**PROBLEM:**
Within the records, tally the lines that contain "style" and reply with that number only.

**DATA:**

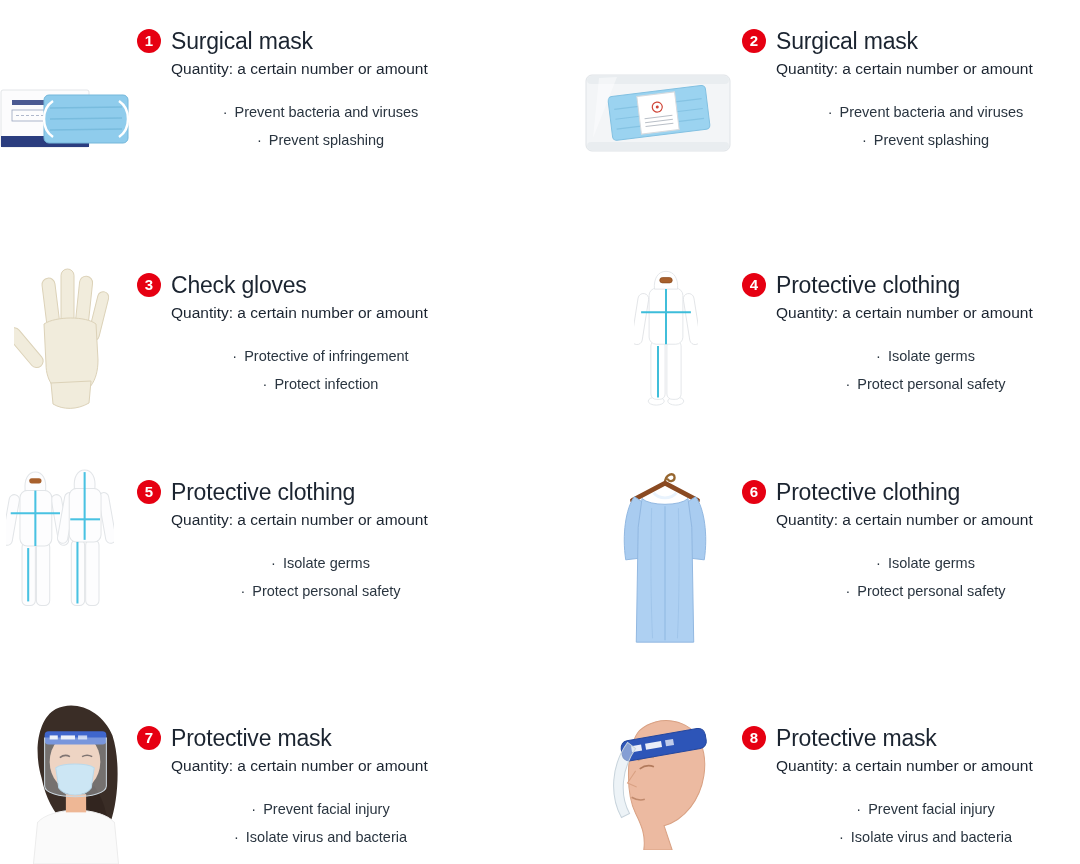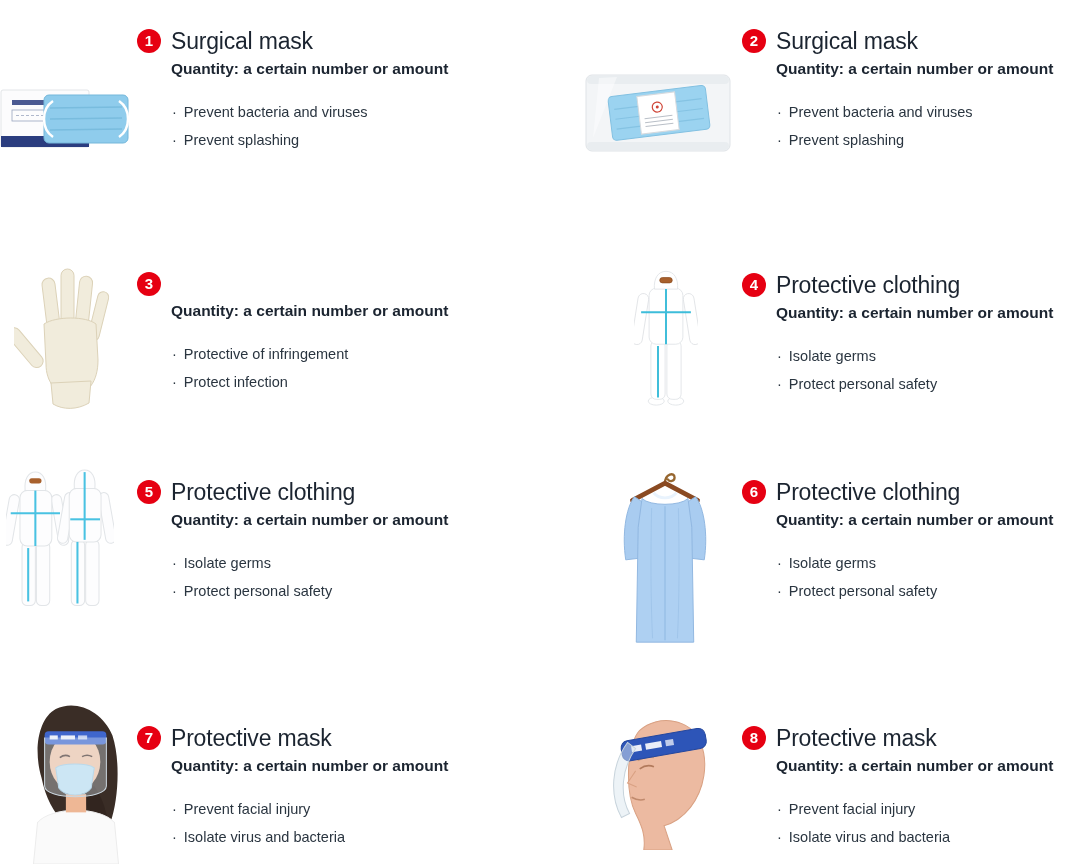--- a/index.html
+++ b/index.html
@@ -14,7 +14,7 @@
   .badge{flex:0 0 24px;width:24px;height:24px;border-radius:50%;background:#e60012;color:#fff;
          font-weight:700;font-size:15px;line-height:24px;text-align:center;}
   .title{margin:0;font-size:23px;font-weight:400;color:#1b2430;letter-spacing:-0.2px;line-height:26px;}
-  .qty{margin:6px 0 0 34px;font-size:15.5px;font-weight:700;color:#1b2430;line-height:18px;}
+  .qty{margin:6px 0 0 34px;font-size:15.5px;font-weight:400;color:#1b2430;line-height:18px;}
   .features{list-style:none;margin:25px 0 0 35px;padding:0;}
   .feature{font-size:14.5px;color:#2a3540;line-height:18px;margin-bottom:10px;}
   .dot{margin-right:7px;}

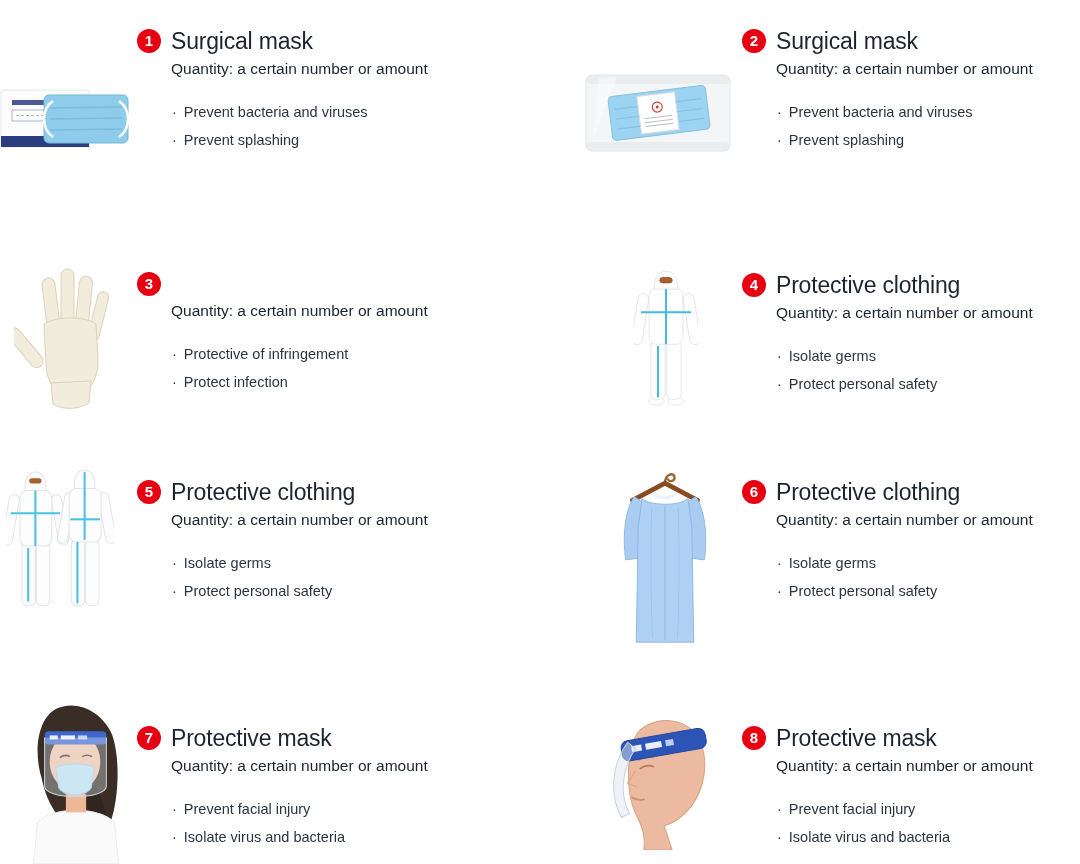--- a/index.html
+++ b/index.html
@@ -15,7 +15,7 @@
          font-weight:700;font-size:15px;line-height:24px;text-align:center;}
   .title{margin:0;font-size:23px;font-weight:400;color:#1b2430;letter-spacing:-0.2px;line-height:26px;}
   .qty{margin:6px 0 0 34px;font-size:15.5px;font-weight:400;color:#1b2430;line-height:18px;}
-  .features{list-style:none;margin:25px 0 0 35px;padding:0;}
+  .features{list-style:none;margin:25px 0 0 35px;padding:0;text-align:center;}
   .feature{font-size:14.5px;color:#2a3540;line-height:18px;margin-bottom:10px;}
   .dot{margin-right:7px;}
   .img{position:absolute;}

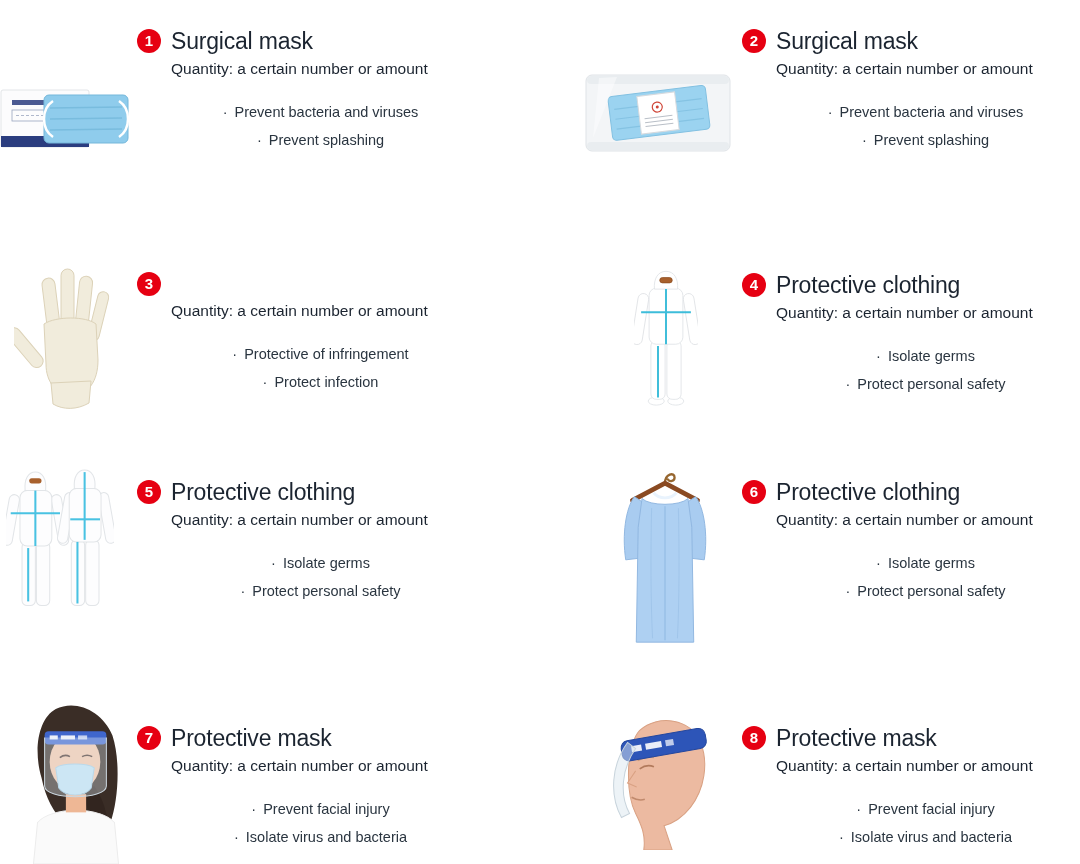--- a/index.html
+++ b/index.html
@@ -61,6 +61,7 @@
   <section class="item i3">
     <div class="hdr">
       <span class="badge">3</span>
+      <h2 class="title">Check gloves</h2>
     </div>
     <p class="qty">Quantity: a certain number or amount</p>
     <ul class="features">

**WRITTEN RESPONSE:**
3